EXTRACTED DATA |
......

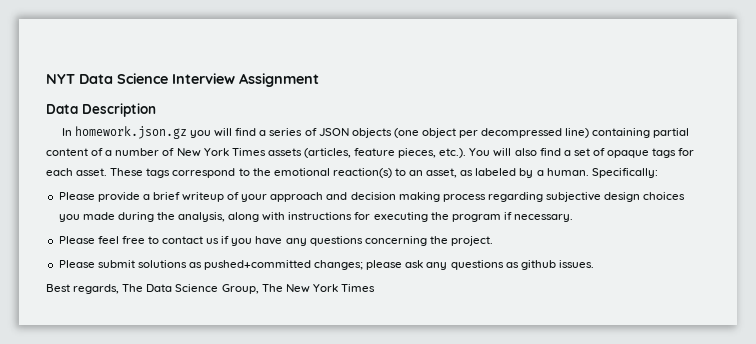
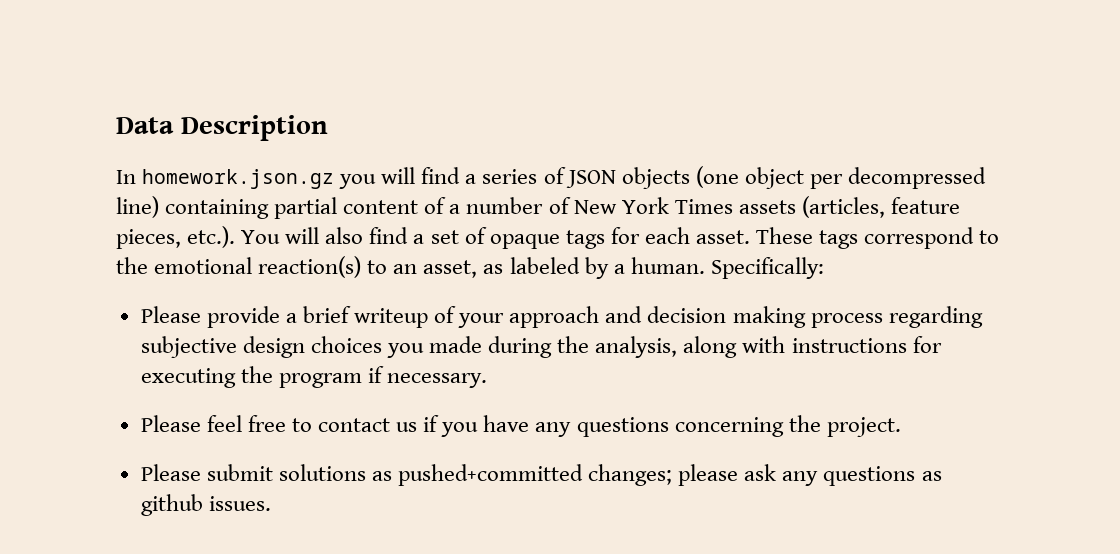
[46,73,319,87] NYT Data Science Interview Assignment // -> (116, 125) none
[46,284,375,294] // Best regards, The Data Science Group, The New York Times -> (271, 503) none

......

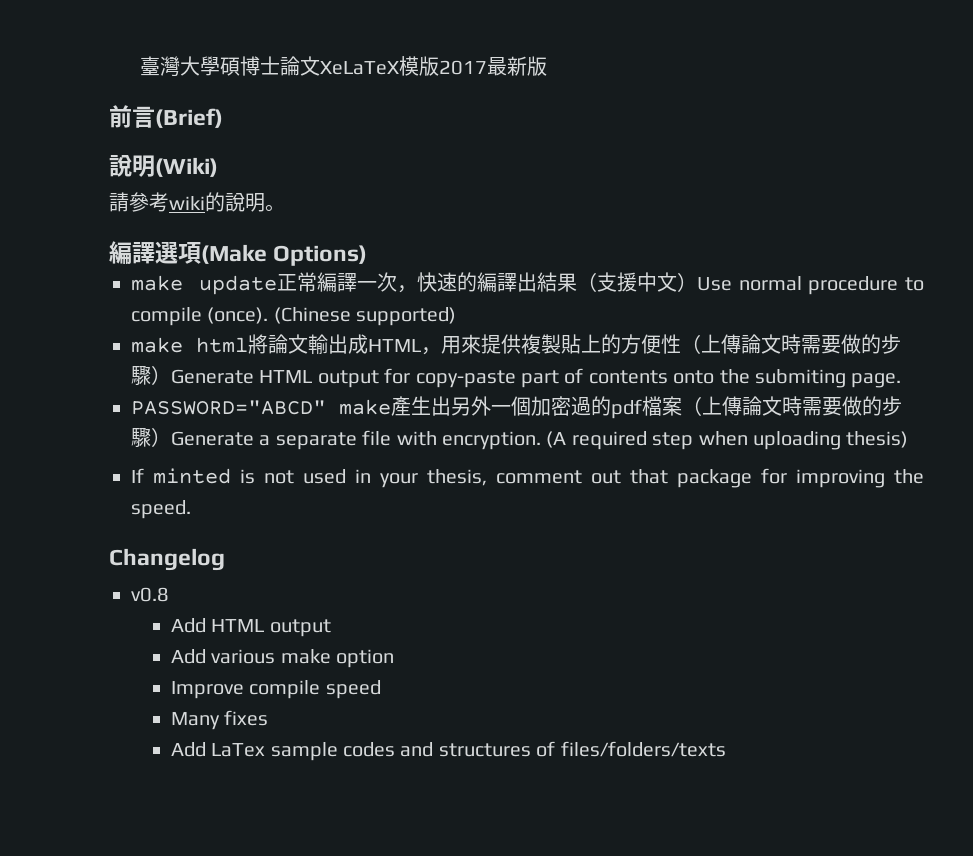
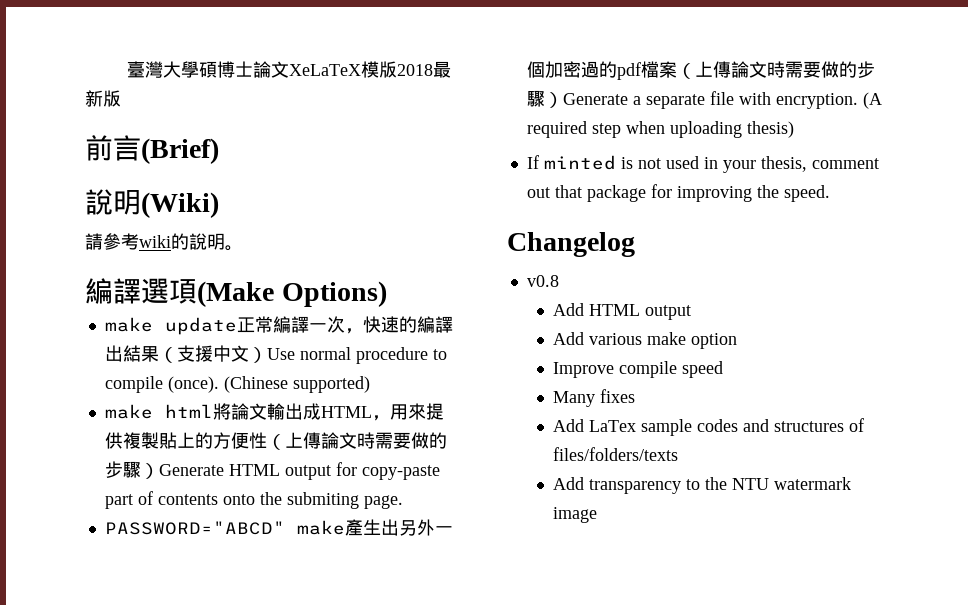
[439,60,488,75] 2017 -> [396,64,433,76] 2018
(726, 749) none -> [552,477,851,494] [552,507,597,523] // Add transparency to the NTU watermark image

......

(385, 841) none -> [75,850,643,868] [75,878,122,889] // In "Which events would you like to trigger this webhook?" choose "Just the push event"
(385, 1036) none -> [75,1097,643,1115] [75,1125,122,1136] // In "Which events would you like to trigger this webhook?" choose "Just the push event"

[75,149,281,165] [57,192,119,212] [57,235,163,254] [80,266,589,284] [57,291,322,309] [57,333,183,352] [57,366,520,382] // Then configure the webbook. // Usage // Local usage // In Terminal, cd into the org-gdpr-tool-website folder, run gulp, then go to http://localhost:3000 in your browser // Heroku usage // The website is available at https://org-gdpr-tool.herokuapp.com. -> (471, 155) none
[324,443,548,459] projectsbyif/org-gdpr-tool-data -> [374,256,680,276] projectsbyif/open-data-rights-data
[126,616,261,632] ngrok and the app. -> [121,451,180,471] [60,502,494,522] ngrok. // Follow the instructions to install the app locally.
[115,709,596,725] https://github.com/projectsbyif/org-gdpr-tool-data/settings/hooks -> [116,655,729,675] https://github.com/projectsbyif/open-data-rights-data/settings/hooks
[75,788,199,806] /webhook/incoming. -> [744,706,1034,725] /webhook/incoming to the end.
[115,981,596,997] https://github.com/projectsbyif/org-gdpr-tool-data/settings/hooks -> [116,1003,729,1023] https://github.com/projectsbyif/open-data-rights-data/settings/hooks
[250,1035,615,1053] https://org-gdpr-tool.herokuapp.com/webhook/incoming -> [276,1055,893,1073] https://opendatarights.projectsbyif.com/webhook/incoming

......

WHAT THE EXERCISE ASKS | Please give back exactly the lines of the listing above that run from the one containing "[46,73,319,87] NYT Data" through the one containing "[46,284,375,294] // Best", and only those.

EXERCISE OUTPUT |
[46,73,319,87] NYT Data Science Interview Assignment // -> (116, 125) none
[46,284,375,294] // Best regards, The Data Science Group, The New York Times -> (271, 503) none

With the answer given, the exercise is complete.